◆ **How to complete this task**
Which lines of the records hold the string "Aloca"? Report only how many of them there are.

◆ **Available data**
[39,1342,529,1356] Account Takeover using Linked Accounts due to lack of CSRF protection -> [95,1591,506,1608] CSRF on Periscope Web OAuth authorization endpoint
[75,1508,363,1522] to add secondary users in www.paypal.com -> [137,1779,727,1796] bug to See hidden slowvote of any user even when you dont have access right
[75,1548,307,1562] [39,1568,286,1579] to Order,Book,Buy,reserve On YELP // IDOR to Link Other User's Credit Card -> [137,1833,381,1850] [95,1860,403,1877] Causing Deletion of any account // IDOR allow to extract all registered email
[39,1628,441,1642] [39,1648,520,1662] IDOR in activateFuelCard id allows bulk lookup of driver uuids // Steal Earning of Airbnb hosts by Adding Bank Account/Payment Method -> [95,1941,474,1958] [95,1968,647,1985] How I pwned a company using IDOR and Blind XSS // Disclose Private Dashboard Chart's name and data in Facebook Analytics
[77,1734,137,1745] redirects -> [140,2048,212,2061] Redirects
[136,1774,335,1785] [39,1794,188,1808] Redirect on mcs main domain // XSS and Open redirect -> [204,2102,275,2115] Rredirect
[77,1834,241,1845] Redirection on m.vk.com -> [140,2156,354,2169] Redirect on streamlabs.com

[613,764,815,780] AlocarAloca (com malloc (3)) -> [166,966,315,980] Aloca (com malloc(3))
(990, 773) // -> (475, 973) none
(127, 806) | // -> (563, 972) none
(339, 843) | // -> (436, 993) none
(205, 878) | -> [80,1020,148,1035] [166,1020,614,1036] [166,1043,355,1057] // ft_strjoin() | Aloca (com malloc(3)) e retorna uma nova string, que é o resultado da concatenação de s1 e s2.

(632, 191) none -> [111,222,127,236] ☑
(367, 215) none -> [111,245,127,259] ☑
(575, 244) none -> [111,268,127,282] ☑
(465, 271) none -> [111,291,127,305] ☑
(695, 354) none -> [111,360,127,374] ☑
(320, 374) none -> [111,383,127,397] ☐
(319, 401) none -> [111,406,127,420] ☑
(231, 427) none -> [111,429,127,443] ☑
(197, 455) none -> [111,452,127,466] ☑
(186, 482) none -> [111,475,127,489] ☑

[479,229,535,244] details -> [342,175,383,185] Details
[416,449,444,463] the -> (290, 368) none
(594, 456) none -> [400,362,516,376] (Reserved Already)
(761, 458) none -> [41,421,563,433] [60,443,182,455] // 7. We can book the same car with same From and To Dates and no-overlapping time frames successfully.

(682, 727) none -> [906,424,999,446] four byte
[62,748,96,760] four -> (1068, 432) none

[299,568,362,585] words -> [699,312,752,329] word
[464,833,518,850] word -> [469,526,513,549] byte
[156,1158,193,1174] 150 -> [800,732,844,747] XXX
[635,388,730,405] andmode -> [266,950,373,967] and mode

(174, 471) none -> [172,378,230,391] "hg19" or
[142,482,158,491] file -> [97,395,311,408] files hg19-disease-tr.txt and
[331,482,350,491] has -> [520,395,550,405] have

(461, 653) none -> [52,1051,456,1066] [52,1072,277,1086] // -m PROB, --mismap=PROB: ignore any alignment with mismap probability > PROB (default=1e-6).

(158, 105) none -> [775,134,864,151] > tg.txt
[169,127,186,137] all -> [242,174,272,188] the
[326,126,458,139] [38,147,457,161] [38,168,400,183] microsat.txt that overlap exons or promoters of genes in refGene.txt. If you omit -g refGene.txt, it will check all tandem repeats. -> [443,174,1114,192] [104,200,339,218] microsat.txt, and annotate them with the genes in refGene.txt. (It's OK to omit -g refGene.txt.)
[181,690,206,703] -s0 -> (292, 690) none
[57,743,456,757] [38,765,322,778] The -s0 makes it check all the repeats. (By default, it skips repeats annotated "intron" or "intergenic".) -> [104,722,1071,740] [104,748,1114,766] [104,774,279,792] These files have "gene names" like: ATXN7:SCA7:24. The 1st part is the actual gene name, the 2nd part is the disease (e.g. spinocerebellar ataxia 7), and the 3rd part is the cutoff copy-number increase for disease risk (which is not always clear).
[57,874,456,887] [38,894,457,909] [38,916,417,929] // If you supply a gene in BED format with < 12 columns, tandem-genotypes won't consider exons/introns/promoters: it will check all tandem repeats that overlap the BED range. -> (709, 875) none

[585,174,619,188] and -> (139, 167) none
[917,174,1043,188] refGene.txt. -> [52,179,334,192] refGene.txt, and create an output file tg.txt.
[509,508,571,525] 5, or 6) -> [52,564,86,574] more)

◆ **Written reply**
2